We will do our best to avoid similar downgrades in the future.
I have serious doubt abouts that number, since all my 14 nodes were updated to v1.101.3. That is technically possible if only 6% were updated, but at a chance of 0.00000000000000078% I would consider that a statistical impossibility.
Do you know why the minimum version wasn’t bumped on https://version.storj.io/ to v1.101.3 before rollout of v1.102.3 started, because this is what’s causing the rollbacks now on many nodes that restart. Seems like a mistake.
It was reset though. The cursor is now 3fffffffffffffffffffffffffffffffffffffffffffffffffffffffffffffff. So anyone who isn’t selected for v1.102.3 yet will be downgraded to v1.99.3 on a restart of the docker container.
It is my understanding that this version isn’t used to show what’s mandatory, but I’m not entirely certain. Last time I heard about it the version for which ingress stopped wasn’t visible here.
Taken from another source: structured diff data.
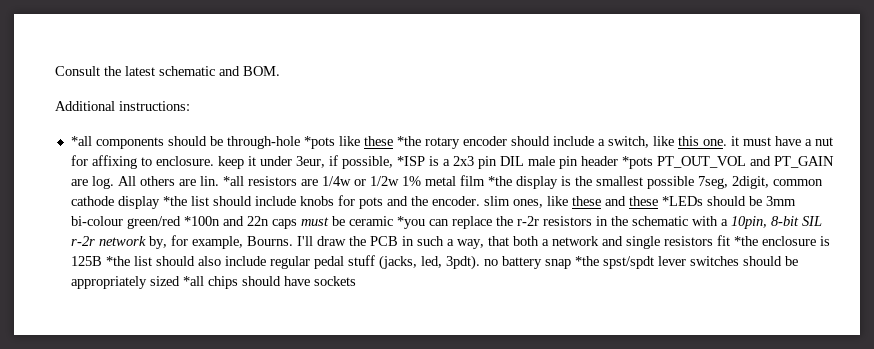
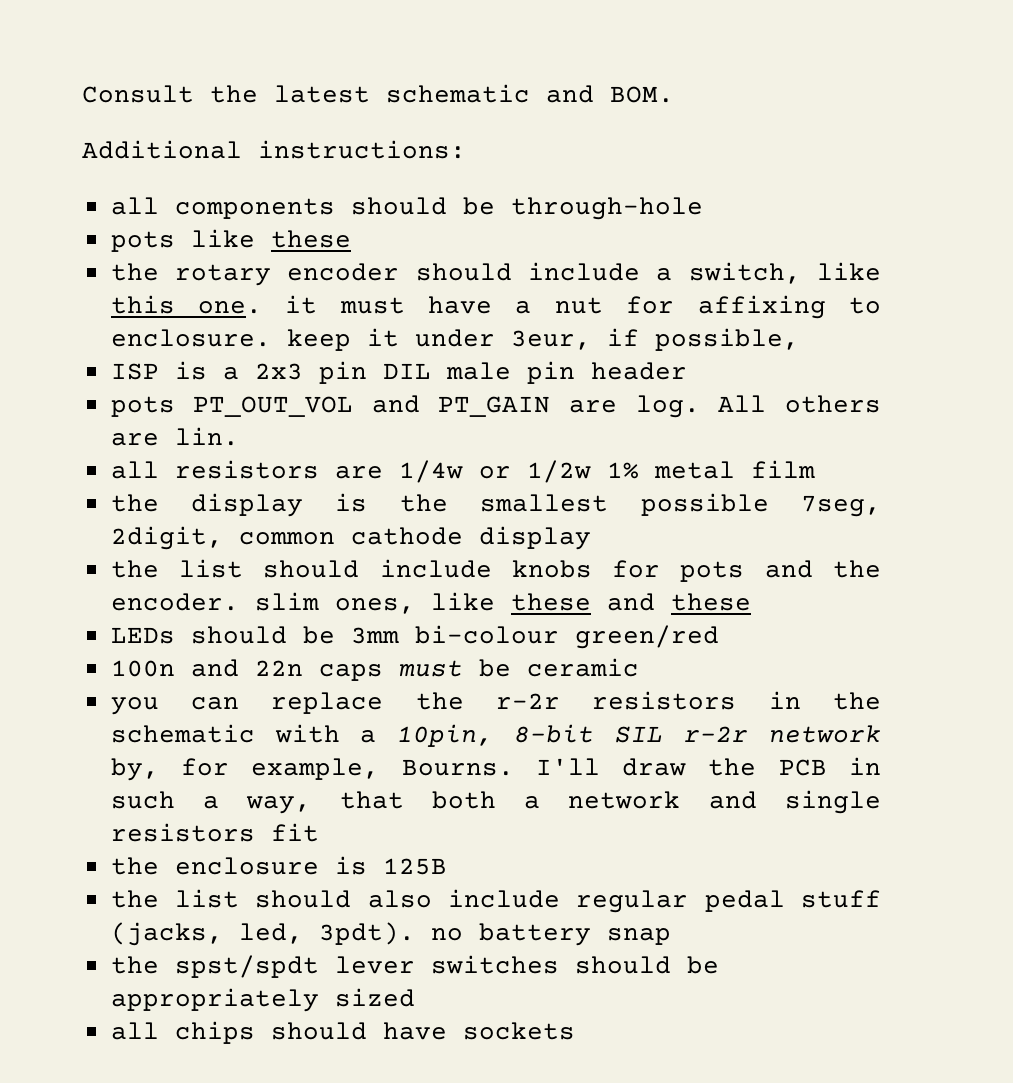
- *all components should be through-hole *pots like these *the rotary encoder should include a switch, like this one. it must have a nut for affixing to enclosure. keep it under 3eur, if possible, *ISP is a 2x3 pin DIL male pin header *pots PT_OUT_VOL and PT_GAIN are log.
+ all components should be through-hole
+ pots like these
+ the rotary encoder should include a switch, like this one. it must have a nut for affixing to enclosure. keep it under 3eur, if possible,
+ ISP is a 2x3 pin DIL male pin header
+ pots PT_OUT_VOL and PT_GAIN are log.
- All others are lin. *all resistors are 1/4w or 1/2w 1% metal film *the display is the smallest possible 7seg, 2digit, common cathode display *the list should include knobs for pots and the encoder. slim ones, like these and these *LEDs should be 3mm bi-colour green/red *100n and 22n caps must be ceramic *you can replace the r-2r resistors in the schematic with a 10pin, 8-bit SIL r-2r network by, for example, Bourns.
+ All others are lin.
+ all resistors are 1/4w or 1/2w 1% metal film
+ the display is the smallest possible 7seg, 2digit, common cathode display
+ the list should include knobs for pots and the encoder. slim ones, like these and these
+ LEDs should be 3mm bi-colour green/red
+ 100n and 22n caps must be ceramic
+ you can replace the r-2r resistors in the schematic with a 10pin, 8-bit SIL r-2r network by, for example, Bourns.
- I'll draw the PCB in such a way, that both a network and single resistors fit *the enclosure is 125B *the list should also include regular pedal stuff (jacks, led, 3pdt). no battery snap *the spst/spdt lever switches should be appropriately sized *all chips should have sockets
+ I'll draw the PCB in such a way, that both a network and single resistors fit
+ the enclosure is 125B
+ the list should also include regular pedal stuff (jacks, led, 3pdt). no battery snap
+ the spst/spdt lever switches should be appropriately sized
+ all chips should have sockets

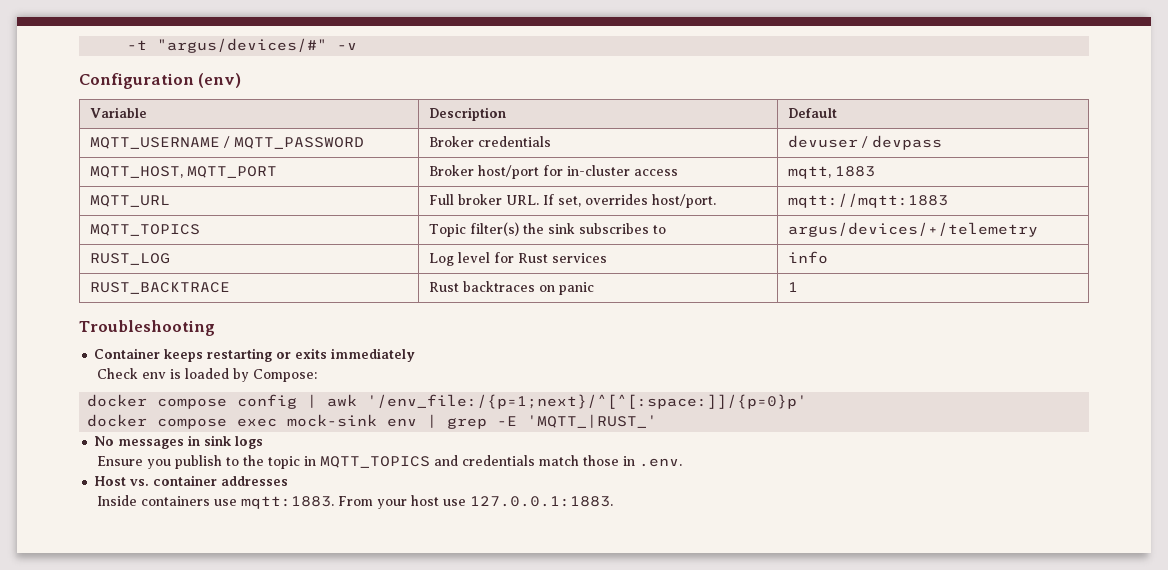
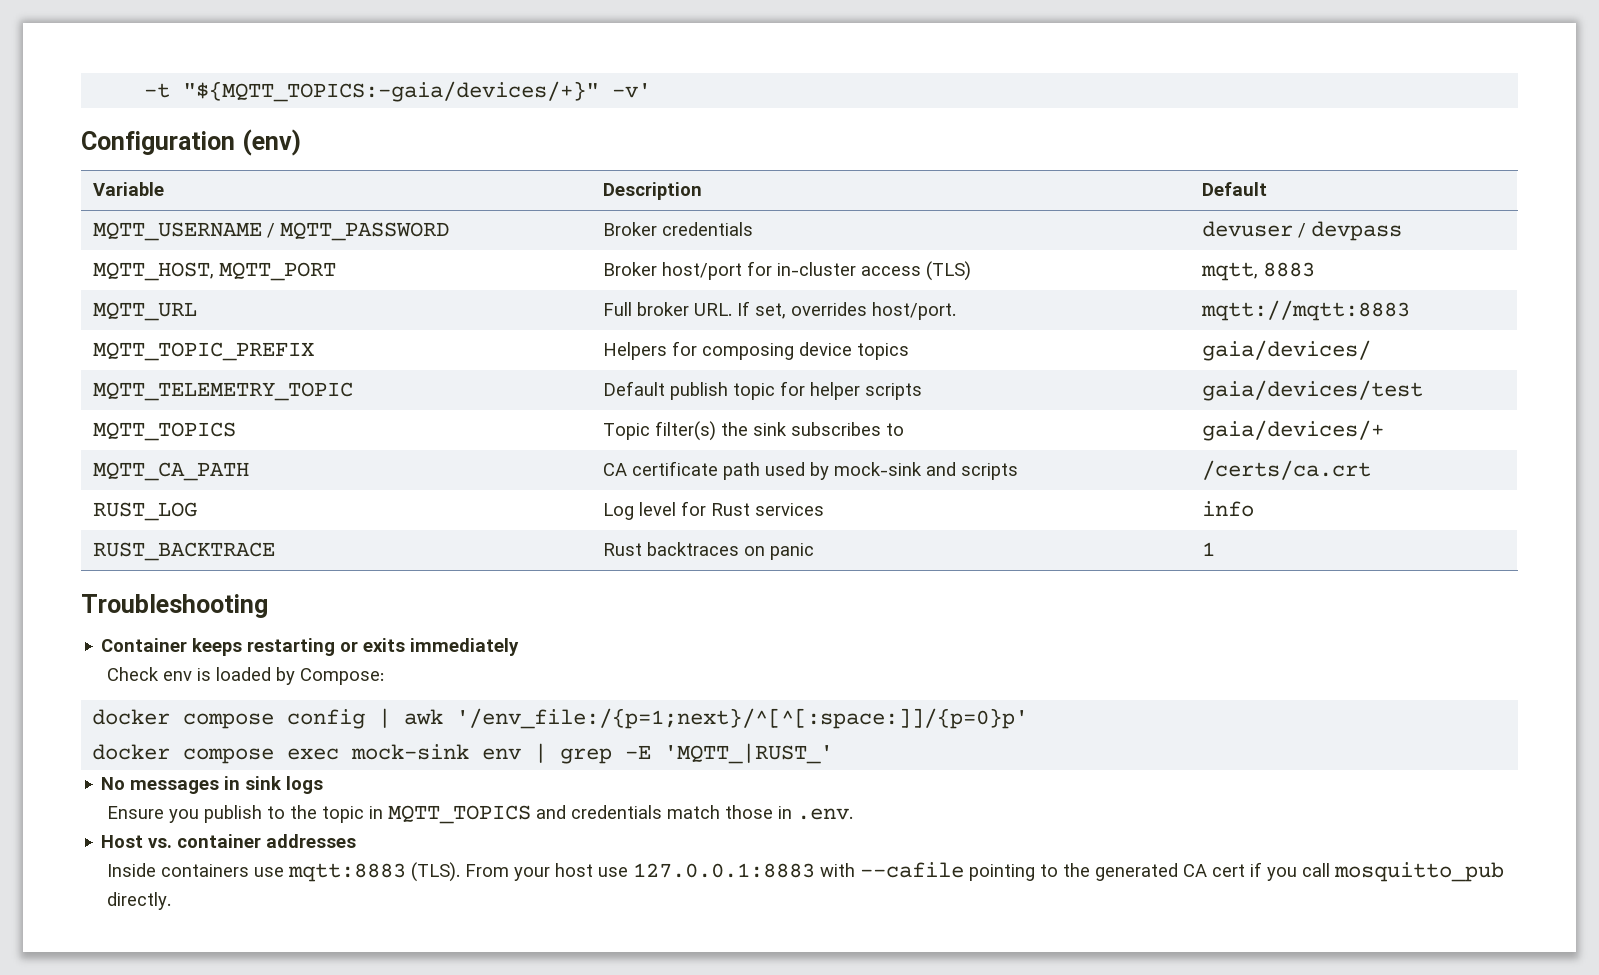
- -t "argus/devices/#" -v
+ -t "${MQTT_TOPICS:-gaia/devices/+}" -v'
- MQTT_HOST, MQTT_PORT | Broker host/port for in-cluster access | mqtt, 1883
+ MQTT_HOST, MQTT_PORT | Broker host/port for in-cluster access (TLS) | mqtt, 8883
- MQTT_URL | Full broker URL. If set, overrides host/port. | mqtt://mqtt:1883
+ MQTT_URL | Full broker URL. If set, overrides host/port. | mqtt://mqtt:8883
+ MQTT_TOPIC_PREFIX | Helpers for composing device topics | gaia/devices/
+ MQTT_TELEMETRY_TOPIC | Default publish topic for helper scripts | gaia/devices/test
- MQTT_TOPICS | Topic filter(s) the sink subscribes to | argus/devices/+/telemetry
+ MQTT_TOPICS | Topic filter(s) the sink subscribes to | gaia/devices/+
+ MQTT_CA_PATH | CA certificate path used by mock-sink and scripts | /certs/ca.crt
- Inside containers use mqtt:1883.
+ Inside containers use mqtt:8883 (TLS).
- From your host use 127.0.0.1:1883.
+ From your host use 127.0.0.1:8883 with --cafile pointing to the generated CA cert if you call mosquitto_pub directly.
I agree, this should be managed by you guys. There are definitely scenarios where a downgrade (when intentional) should be able to propagate to all nodes. But this one is extra painful as nodes which migrated to date based trash folders will be downgraded to a node version unaware of those. This means that 1.99 won’t clean up trash in date based folders and likely the migration won’t work again when upgrading to 1.102, because the file signaling that date based trash is used already exists. Leaving trash generated by 1.99 in the mean time to possibly stick around forever.